Os direitos fundamentais da pessoa humana são considerados o oxigênio das constituições democráticas e sua teorização tem importância capital para a finalidade de apontar os rumos do Estado e guiar a jurisprudência em seu trabalho de exegese. [11] Por conta dessa intrínseca relação entre direitos fundamentais e o regime democrático é que se pode avocar a conhecida concepção de Lincoln, em que a democracia é o governo do povo, pelo povo e para o povo, [12] entendido aqui como conjunto de seres humanos que compõem uma nação.

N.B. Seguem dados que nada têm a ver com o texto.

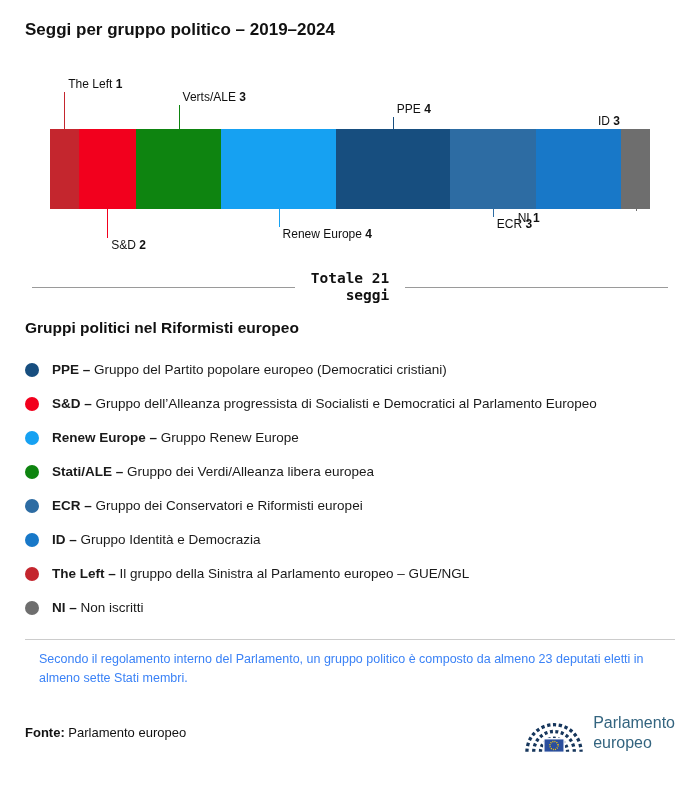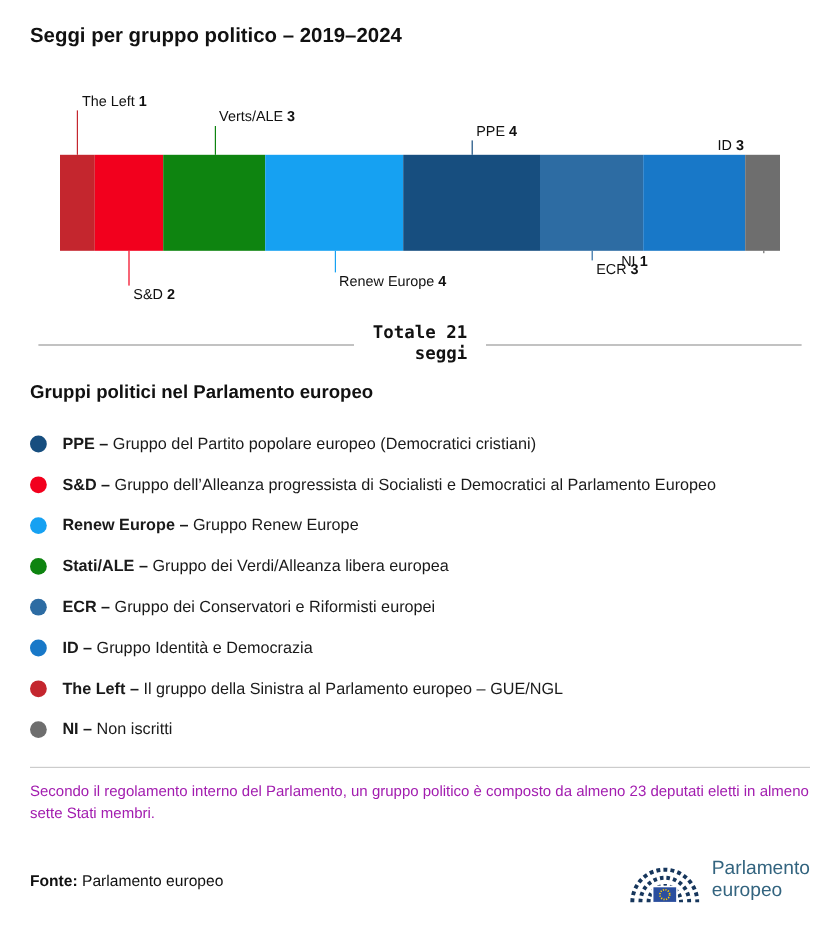--- a/index.html
+++ b/index.html
@@ -96,7 +96,7 @@
 </div>
 
 <div class="legend">
-  <div class="legend-heading">Gruppi politici nel Parlamento europeo</div>
+  <div class="legend-heading">Gruppi politici nel Riformisti europeo</div>
   <div class="legend-list">
       <div class="legend-item">
         <span class="legend-dot" style="background: rgb(23, 78, 127);"></span>

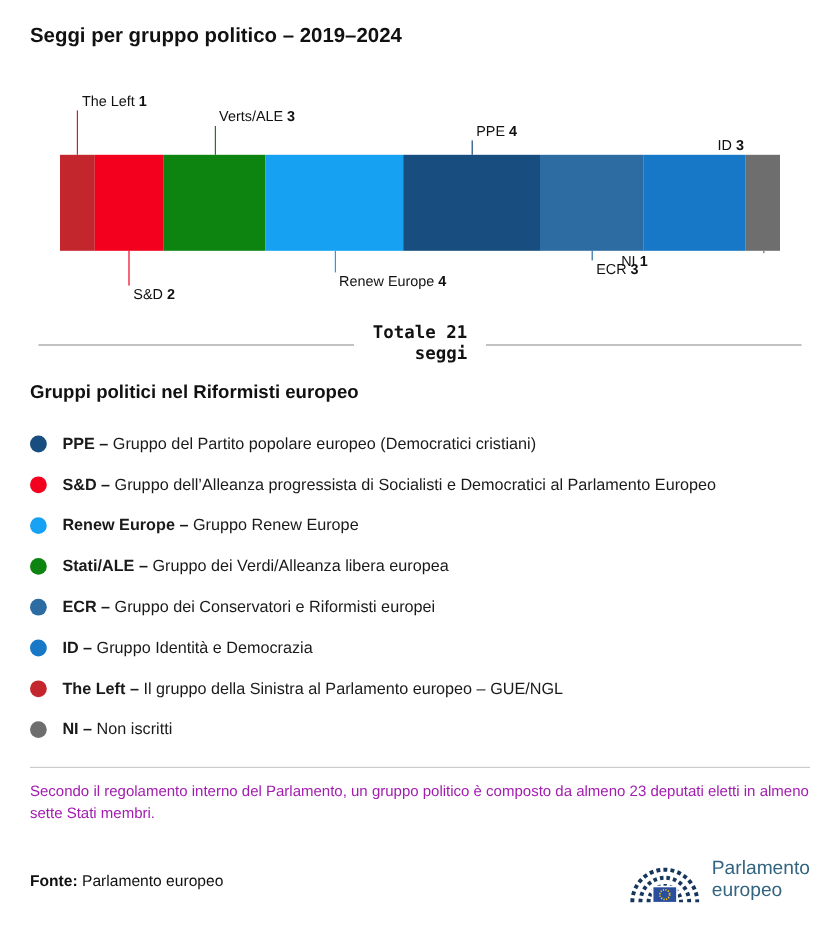--- a/index.html
+++ b/index.html
@@ -40,7 +40,7 @@
   .legend-text b { font-weight: bold; }
 
   .divider { border: none; border-top: 1px solid #cccccc; margin: 14px 25px 0 25px; }
-  .footnote { padding: 0 12px 0 25px; margin-top: 10px; font-size: 12.5px; line-height: 1.55; color: #a21caf; }
+  .footnote { padding: 0 12px 0 39px; margin-top: 10px; font-size: 12.5px; line-height: 1.55; color: #3b82f6; }
 
   .bottom-row { display: flex; justify-content: space-between; align-items: center; padding: 0 25px; margin-top: 20px; }
   .source { font-size: 13px; color: #111; }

Infere-se, então, que o regime político democrático consiste num governo das pessoas humanas em proveito dessas mesmas, titulares daqueles direitos fundamentais.

No Brasil, percebe-se do próprio Preâmbulo e do art. 1º da Constituição da República a instituição de um Estado Democrático de Direito com a precípua finalidade de assegurar o exercício dos direitos fundamentais, sociais e individuais, como a liberdade, a segurança, o bem-estar, o desenvolvimento, a igualdade e a justiça, encarados como valores supremos de uma sociedade fraterna, pluralista e sem preconceitos e com fundamento na soberania, na cidadania, na dignidade da pessoa humana, nos valores sociais do trabalho, da livre iniciativa e no pluralismo político.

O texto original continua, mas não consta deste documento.